UNITED STATES DISTRICT COURT EASTERN DISTRICT OF ARKANSAS CENTRAL DIVISION
Jun 21, 2021
NO. 4:20CV01066 JM-PSH (E.D. Ark. Jun. 21, 2021)

Opinion

NO. 4:20CV01066 JM-PSH

06-21-2021

SIDNEY CLAYTON PARISH PLAINTIFF v. SOCIAL SECURITY ADMINISTRATION DEFENDANT


RECOMMENDED DISPOSITION

This Recommended Disposition (Recommendation) has been sent to United States District Judge James M. Moody, Jr. Either party may file written objections to this Recommendation. If objections are filed, they should be specific and should include the factual or legal basis for the objection.

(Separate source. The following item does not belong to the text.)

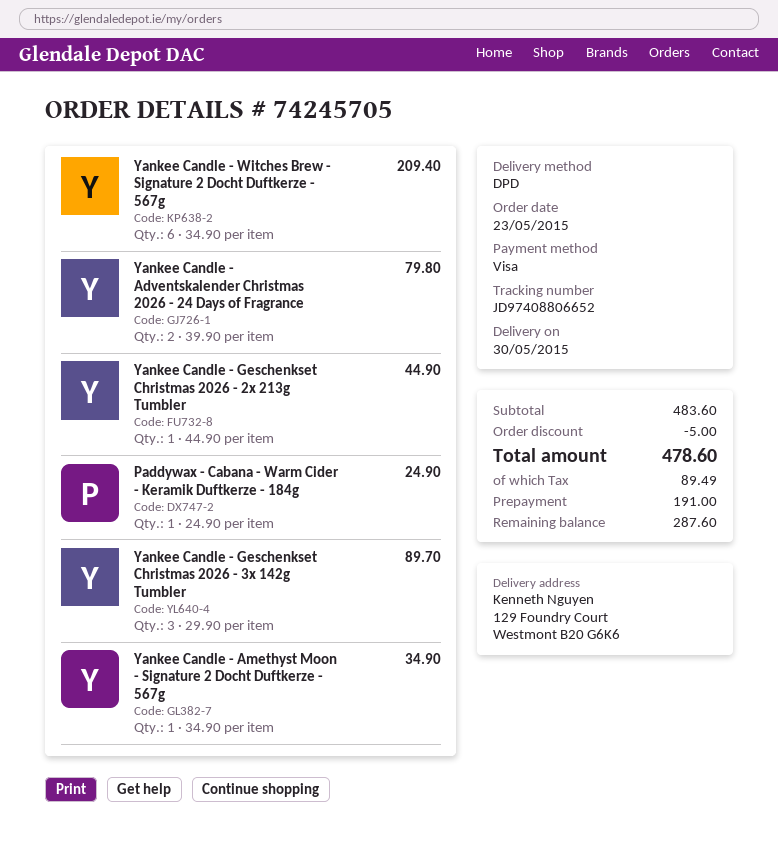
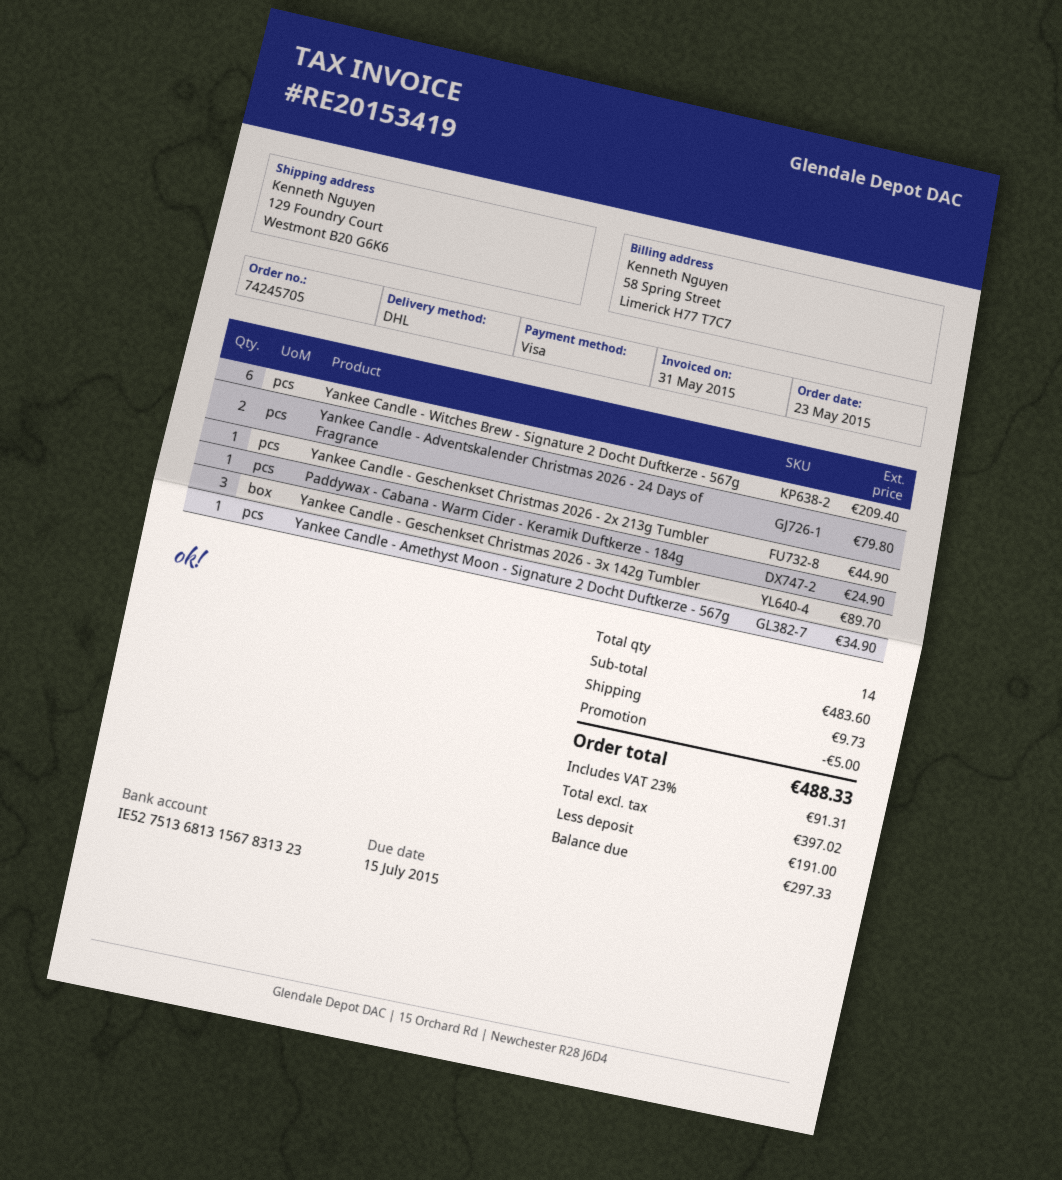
shipping method: DPD -> DHL
shipping: none -> 9.73
tax: 89.49 -> 91.31
total: 478.60 -> 488.33
balance: 287.60 -> 297.33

To be considered, objections must be received in the office of the Court Clerk within 14 days of this Recommendation. If no objections are filed, Judge Moody can adopt this Recommendation without independently reviewing the record. By not objecting, parties may also waive the right to appeal questions of fact. I. Introduction:

Plaintiff, Sidney Clayton Parish, applied for disability benefits on June 24, 2016, alleging disability beginning on June 1, 2015. (Tr. at 10). The application was denied initially and upon reconsideration Id. After conducting a hearing, the Administrative Law Judge ("ALJ") denied Mr. Parish's claim. (Tr. at 19). The Appeals Council denied his request for review. (Tr. at 1). The ALJ's decision now stands as the final decision of the Commissioner, and Mr. Parish has requested judicial review. For the reasons stated below, the Court should affirm the decision of the Commissioner. II. The Commissioner's Decision:

The ALJ found that Mr. Parish, who was born on April 11, 1970 (Tr. at 17), had not engaged in substantial gainful activity since the alleged onset date of June 1, 2015. (Tr. at 12). At Step Two of the sequential five-step analysis, the ALJ found that Mr. Parish had the following severe impairments: degenerative disc disease status-post lumbar fusion, degenerative joint disease, mild COPD, and unspecified arthralgia in multiple joints. Id.

The relevant time-period for determination of eligibility for benefits is June 1, 2015 through July 19, 2019. (Tr. at 18-19).

After finding that Mr. Parish's impairments did not meet or equal a listed impairment (Tr. at 12), the ALJ determined that Mr. Parish had the residual functional capacity ("RFC") to perform work at the sedentary exertional level, except that he required a "sit/stand option that involves standing or walking intervals of 15 minutes and sitting in intervals of 15 minutes." (Tr. at 13).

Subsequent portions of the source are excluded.